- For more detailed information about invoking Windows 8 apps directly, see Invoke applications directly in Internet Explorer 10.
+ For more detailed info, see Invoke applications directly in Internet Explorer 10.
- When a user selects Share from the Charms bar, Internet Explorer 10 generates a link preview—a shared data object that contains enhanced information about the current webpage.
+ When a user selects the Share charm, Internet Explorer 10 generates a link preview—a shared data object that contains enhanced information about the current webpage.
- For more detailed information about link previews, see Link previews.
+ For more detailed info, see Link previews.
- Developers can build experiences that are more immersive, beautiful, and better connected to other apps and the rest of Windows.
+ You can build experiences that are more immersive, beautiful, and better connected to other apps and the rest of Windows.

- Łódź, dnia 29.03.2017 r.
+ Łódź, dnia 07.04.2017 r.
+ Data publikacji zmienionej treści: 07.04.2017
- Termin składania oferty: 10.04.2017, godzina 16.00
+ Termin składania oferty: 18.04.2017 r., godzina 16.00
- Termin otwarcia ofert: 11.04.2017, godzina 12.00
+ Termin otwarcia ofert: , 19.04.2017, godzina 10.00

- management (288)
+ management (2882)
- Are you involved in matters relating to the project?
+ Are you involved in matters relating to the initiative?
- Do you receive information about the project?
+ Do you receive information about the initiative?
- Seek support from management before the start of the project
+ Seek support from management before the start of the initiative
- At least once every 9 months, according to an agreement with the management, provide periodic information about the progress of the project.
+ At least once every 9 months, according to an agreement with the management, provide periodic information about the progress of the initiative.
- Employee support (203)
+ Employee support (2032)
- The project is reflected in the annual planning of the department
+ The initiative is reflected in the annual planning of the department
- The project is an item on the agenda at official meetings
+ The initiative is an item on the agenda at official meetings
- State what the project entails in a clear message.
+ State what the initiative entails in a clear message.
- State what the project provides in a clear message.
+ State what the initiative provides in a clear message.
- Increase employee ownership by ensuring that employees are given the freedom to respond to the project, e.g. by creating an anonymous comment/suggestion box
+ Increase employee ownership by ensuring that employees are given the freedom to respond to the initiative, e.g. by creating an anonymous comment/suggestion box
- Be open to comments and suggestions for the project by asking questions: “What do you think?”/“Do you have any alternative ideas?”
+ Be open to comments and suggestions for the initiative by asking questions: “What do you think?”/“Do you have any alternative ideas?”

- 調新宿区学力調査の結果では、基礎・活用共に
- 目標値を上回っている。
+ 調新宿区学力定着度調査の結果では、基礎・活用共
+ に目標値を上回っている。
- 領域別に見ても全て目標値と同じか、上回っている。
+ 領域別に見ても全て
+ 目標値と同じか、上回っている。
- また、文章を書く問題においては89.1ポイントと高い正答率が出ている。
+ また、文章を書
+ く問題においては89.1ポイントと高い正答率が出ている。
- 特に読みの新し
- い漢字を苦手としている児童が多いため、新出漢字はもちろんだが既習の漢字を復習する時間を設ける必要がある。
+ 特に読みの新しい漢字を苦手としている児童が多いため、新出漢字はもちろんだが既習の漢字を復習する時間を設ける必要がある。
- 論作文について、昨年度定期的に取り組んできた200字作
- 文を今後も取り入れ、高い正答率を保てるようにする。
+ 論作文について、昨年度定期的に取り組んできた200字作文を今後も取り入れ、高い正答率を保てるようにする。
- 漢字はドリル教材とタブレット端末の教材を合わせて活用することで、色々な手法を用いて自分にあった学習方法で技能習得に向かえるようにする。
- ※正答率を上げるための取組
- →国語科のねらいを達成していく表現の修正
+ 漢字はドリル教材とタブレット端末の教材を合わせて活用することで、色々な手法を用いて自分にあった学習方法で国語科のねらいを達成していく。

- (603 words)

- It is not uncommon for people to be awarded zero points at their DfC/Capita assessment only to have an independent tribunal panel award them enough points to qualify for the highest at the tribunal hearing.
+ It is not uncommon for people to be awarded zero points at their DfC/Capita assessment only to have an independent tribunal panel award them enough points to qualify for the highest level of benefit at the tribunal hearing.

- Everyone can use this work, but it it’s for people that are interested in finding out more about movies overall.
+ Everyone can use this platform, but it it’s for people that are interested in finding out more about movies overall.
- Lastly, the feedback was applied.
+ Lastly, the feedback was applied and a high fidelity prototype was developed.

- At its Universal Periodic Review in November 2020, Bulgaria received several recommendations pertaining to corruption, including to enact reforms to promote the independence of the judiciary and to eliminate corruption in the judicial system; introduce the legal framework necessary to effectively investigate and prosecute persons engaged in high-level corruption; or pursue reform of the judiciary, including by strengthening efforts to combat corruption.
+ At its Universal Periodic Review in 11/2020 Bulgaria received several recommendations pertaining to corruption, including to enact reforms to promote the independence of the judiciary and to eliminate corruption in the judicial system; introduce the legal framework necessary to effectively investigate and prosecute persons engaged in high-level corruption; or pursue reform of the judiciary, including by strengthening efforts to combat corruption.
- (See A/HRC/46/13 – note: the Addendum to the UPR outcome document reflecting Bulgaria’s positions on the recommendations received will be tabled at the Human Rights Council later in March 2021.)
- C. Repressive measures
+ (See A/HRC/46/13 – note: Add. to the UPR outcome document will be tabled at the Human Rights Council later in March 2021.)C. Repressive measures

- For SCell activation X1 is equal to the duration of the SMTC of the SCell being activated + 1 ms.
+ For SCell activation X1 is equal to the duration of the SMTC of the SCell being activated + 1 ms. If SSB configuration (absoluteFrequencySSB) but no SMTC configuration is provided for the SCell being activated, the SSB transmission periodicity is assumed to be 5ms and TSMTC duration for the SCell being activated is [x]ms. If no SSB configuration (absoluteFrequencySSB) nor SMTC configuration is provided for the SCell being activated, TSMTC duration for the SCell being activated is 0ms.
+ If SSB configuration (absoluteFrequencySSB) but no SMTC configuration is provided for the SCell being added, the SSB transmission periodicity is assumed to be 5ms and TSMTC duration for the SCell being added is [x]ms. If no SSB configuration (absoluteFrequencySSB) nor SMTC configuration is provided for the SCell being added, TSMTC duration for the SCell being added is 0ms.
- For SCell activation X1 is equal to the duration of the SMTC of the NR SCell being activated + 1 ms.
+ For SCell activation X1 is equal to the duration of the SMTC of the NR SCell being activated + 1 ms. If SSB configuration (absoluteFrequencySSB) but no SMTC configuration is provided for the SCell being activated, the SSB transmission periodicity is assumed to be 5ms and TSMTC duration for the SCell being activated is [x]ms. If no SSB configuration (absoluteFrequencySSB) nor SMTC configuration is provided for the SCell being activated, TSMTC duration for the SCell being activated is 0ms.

WORK INSTRUCTION => Set down, exactly as they appear above, all lines from the one that has "- →国語科のねらいを達成していく表現の修正" down to the one that has "- It is not", including those two and no others.

EXERCISE OUTPUT =>
- →国語科のねらいを達成していく表現の修正
+ 漢字はドリル教材とタブレット端末の教材を合わせて活用することで、色々な手法を用いて自分にあった学習方法で国語科のねらいを達成していく。

- (603 words)

- It is not uncommon for people to be awarded zero points at their DfC/Capita assessment only to have an independent tribunal panel award them enough points to qualify for the highest at the tribunal hearing.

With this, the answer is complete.